[Stored items]
----------------

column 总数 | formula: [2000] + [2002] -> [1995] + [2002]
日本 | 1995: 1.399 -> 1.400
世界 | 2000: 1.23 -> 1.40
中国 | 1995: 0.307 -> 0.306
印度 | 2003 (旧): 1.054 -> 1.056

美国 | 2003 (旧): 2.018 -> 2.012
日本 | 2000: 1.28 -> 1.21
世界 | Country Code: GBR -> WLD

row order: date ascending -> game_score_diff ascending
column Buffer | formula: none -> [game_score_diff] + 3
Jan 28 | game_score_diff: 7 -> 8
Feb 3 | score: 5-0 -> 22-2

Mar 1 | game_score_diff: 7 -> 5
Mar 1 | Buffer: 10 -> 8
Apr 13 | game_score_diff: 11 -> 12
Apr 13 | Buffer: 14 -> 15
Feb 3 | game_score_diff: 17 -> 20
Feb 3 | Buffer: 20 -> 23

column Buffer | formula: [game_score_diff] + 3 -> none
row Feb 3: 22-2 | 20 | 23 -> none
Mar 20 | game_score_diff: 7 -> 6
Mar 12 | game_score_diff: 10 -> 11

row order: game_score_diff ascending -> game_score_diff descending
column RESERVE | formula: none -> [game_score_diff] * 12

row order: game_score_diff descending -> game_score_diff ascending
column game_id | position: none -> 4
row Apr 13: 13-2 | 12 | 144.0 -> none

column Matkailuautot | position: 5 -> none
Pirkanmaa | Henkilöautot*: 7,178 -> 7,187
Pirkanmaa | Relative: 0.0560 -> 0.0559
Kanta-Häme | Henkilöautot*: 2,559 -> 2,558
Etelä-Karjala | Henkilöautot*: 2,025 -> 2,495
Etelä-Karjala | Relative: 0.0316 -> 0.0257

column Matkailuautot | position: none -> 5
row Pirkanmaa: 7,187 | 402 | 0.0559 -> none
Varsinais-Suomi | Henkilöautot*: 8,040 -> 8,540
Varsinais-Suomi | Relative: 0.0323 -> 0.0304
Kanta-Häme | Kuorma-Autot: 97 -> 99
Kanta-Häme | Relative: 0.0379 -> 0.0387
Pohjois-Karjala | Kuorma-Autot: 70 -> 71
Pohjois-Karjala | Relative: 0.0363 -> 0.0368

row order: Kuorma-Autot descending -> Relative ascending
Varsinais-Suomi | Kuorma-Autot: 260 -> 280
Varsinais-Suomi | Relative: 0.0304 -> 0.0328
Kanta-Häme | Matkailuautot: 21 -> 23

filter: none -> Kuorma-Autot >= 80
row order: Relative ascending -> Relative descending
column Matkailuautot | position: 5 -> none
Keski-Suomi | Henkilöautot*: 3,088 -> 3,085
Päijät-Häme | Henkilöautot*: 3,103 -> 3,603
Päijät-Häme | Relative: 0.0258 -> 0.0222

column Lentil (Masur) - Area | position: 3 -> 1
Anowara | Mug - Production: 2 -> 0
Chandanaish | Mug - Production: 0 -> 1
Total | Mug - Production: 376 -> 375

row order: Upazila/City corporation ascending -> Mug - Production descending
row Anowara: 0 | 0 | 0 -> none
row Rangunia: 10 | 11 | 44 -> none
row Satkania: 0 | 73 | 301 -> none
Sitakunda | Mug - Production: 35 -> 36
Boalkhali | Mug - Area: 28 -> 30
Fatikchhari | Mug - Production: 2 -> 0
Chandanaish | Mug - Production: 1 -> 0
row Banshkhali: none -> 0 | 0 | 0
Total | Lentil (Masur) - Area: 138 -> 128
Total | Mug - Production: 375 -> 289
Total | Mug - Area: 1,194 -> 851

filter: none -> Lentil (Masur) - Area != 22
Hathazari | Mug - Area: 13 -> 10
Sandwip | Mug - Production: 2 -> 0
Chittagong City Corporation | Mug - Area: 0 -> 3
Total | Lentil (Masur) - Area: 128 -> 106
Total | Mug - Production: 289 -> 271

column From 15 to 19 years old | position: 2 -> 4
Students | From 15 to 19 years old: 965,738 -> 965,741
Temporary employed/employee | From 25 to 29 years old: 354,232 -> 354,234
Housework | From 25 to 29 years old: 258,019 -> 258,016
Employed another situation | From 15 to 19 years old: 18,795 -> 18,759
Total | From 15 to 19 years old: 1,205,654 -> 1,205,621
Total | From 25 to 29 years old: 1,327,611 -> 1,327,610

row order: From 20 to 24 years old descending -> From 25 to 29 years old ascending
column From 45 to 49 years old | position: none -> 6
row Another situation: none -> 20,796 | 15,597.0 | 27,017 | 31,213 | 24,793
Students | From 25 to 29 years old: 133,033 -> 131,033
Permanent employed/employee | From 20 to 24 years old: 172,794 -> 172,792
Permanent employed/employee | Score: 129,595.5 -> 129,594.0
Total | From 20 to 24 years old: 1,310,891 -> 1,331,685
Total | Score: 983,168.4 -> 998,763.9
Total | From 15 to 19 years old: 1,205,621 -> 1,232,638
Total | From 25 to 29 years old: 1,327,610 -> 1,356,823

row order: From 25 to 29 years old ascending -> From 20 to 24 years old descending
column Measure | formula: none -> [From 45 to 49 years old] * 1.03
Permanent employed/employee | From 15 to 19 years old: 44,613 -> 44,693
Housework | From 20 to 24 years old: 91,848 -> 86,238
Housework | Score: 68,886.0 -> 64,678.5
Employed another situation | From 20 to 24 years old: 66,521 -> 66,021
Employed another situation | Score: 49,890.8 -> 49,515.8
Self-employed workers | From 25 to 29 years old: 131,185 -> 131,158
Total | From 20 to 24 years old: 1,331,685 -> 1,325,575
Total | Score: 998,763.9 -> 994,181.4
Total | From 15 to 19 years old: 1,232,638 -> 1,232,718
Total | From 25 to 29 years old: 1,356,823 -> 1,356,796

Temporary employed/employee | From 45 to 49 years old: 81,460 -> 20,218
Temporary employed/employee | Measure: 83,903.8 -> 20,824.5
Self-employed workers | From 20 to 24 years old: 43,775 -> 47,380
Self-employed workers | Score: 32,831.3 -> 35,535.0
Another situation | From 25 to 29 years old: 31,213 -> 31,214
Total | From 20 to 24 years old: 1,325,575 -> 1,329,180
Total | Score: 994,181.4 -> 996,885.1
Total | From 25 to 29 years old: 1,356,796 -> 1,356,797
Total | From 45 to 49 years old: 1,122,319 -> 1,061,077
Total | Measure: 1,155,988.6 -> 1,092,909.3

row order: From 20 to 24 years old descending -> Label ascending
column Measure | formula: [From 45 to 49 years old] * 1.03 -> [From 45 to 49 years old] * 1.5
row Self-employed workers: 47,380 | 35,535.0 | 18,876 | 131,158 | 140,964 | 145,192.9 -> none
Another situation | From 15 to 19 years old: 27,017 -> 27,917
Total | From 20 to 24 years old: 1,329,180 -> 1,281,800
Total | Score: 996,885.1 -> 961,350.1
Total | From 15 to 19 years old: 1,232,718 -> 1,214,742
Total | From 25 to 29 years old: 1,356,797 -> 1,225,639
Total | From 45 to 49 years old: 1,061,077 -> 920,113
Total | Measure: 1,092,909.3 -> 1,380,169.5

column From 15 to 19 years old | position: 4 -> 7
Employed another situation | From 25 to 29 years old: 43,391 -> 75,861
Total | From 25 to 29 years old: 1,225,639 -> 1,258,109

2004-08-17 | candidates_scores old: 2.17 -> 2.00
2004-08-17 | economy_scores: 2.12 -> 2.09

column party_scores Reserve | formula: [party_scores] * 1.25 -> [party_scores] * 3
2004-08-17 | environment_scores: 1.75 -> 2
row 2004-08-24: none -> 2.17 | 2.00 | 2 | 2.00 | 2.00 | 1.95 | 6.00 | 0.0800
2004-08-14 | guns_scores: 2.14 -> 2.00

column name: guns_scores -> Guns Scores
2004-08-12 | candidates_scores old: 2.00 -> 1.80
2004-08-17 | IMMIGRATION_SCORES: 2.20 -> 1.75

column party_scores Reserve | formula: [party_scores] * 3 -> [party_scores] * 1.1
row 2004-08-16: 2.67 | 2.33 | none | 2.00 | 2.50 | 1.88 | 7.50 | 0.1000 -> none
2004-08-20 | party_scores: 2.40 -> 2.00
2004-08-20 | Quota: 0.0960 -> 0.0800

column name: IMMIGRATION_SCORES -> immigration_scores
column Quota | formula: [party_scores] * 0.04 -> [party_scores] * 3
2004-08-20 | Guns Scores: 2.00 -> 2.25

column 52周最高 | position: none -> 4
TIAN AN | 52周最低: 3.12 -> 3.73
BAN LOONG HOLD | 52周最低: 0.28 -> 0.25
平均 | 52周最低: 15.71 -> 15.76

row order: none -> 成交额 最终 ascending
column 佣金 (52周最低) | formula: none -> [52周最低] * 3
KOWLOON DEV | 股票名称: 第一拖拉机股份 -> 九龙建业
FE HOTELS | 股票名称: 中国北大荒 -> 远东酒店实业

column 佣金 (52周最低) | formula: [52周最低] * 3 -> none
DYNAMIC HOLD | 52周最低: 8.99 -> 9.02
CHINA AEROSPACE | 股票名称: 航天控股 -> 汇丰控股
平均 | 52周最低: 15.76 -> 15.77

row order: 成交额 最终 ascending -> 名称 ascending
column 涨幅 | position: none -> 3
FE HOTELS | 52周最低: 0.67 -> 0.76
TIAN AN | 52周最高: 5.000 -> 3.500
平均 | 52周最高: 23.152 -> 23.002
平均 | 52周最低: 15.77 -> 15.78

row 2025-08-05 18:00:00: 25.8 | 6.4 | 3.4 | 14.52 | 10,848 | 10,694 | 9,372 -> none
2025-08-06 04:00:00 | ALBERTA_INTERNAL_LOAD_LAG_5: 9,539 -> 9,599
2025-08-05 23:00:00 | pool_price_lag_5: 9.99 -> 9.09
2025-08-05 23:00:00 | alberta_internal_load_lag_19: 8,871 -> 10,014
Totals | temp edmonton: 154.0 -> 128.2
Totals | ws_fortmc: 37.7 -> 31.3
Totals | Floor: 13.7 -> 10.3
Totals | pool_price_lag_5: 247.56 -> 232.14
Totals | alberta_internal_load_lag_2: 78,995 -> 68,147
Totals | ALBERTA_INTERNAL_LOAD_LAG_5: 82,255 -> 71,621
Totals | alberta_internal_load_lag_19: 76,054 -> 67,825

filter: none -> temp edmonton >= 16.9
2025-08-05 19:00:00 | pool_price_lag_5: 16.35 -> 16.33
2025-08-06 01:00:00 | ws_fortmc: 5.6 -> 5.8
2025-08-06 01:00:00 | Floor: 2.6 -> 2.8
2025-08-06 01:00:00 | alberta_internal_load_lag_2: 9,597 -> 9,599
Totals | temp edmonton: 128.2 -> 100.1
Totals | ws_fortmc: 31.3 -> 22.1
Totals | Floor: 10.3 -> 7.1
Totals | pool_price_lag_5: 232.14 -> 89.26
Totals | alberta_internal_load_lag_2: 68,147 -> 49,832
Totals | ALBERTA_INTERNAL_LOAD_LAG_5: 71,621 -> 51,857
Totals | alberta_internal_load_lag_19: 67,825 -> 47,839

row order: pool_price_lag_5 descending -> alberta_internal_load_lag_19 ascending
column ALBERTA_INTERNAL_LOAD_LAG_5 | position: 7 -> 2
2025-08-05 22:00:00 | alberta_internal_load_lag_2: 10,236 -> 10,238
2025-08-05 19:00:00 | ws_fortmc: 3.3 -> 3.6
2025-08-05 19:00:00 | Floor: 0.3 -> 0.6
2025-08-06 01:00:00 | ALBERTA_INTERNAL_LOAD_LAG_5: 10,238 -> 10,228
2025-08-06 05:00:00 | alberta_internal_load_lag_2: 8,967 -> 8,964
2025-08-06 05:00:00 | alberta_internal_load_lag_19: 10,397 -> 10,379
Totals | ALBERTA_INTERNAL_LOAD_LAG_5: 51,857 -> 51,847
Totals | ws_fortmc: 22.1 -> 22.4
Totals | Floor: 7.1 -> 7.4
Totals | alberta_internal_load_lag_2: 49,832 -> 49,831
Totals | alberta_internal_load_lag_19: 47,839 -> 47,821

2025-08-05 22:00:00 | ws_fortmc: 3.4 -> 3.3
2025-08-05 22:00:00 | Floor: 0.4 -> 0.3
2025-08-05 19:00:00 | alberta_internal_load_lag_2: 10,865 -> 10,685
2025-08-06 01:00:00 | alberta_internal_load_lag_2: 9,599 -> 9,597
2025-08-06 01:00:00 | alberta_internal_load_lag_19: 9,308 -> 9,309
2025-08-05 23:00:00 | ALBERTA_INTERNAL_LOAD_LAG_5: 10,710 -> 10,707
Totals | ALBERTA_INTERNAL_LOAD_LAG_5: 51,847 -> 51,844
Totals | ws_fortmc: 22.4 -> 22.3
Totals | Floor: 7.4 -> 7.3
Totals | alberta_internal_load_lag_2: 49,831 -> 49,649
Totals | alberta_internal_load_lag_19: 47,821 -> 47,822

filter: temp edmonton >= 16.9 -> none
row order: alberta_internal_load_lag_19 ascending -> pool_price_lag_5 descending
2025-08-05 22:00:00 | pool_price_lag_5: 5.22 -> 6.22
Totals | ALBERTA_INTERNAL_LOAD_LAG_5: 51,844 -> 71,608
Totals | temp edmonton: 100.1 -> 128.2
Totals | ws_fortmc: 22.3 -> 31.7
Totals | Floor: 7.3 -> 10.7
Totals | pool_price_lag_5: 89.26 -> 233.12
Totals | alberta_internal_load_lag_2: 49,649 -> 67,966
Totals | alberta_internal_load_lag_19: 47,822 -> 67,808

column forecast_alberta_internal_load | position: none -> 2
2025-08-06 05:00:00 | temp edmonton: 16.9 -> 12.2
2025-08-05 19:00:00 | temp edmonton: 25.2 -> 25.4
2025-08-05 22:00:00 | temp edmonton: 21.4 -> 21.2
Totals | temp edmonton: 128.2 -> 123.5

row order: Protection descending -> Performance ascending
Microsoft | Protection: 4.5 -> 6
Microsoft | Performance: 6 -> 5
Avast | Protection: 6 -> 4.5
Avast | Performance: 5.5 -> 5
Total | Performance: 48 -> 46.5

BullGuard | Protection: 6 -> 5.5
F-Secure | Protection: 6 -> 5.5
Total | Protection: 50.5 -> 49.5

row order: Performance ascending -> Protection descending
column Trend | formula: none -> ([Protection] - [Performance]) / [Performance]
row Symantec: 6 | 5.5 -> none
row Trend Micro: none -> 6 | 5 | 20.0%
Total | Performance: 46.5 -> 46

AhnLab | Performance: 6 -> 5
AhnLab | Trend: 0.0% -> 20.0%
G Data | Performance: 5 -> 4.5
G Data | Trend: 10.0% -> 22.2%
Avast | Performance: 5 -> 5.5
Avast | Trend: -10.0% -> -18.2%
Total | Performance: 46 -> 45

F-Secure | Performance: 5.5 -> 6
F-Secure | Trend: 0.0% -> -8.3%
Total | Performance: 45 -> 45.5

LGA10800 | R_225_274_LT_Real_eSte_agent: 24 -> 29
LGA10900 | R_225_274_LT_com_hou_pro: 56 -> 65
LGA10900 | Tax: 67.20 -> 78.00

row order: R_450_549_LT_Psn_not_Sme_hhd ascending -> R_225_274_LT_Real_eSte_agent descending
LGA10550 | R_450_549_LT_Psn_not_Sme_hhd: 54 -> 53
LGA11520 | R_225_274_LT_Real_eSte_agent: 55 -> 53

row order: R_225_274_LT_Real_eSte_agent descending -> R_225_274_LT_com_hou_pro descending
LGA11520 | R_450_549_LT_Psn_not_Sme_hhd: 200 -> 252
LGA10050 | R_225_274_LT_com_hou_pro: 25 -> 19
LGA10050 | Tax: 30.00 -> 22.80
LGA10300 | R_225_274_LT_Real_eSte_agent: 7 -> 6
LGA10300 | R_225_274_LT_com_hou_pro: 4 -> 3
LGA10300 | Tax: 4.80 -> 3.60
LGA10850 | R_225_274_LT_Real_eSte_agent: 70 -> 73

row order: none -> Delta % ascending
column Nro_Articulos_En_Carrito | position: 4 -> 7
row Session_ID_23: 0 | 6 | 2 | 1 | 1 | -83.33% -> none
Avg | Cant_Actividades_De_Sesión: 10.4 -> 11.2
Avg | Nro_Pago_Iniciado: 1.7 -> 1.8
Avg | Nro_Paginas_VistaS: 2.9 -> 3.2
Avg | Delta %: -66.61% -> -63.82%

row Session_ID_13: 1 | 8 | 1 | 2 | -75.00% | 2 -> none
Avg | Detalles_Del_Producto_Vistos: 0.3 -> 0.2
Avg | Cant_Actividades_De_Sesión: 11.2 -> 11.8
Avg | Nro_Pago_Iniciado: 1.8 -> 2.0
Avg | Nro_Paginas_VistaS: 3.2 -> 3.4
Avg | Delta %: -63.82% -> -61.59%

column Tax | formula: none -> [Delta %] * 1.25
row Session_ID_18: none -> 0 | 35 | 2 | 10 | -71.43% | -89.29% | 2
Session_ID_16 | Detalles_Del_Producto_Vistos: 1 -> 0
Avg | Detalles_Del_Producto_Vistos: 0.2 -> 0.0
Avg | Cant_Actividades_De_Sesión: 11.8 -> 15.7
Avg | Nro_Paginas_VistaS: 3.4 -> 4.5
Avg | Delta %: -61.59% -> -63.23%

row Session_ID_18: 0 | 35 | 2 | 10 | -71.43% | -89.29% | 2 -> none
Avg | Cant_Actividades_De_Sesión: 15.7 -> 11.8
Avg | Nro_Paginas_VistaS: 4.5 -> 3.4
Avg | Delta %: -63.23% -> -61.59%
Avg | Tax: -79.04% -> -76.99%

----------------

- Work instruction -
Check every line above for the word "situation" and copy those that have it.

- Answer to the exercise -
Employed another situation | From 15 to 19 years old: 18,795 -> 18,759
row Another situation: none -> 20,796 | 15,597.0 | 27,017 | 31,213 | 24,793
Employed another situation | From 20 to 24 years old: 66,521 -> 66,021
Employed another situation | Score: 49,890.8 -> 49,515.8
Another situation | From 25 to 29 years old: 31,213 -> 31,214
Another situation | From 15 to 19 years old: 27,017 -> 27,917
Employed another situation | From 25 to 29 years old: 43,391 -> 75,861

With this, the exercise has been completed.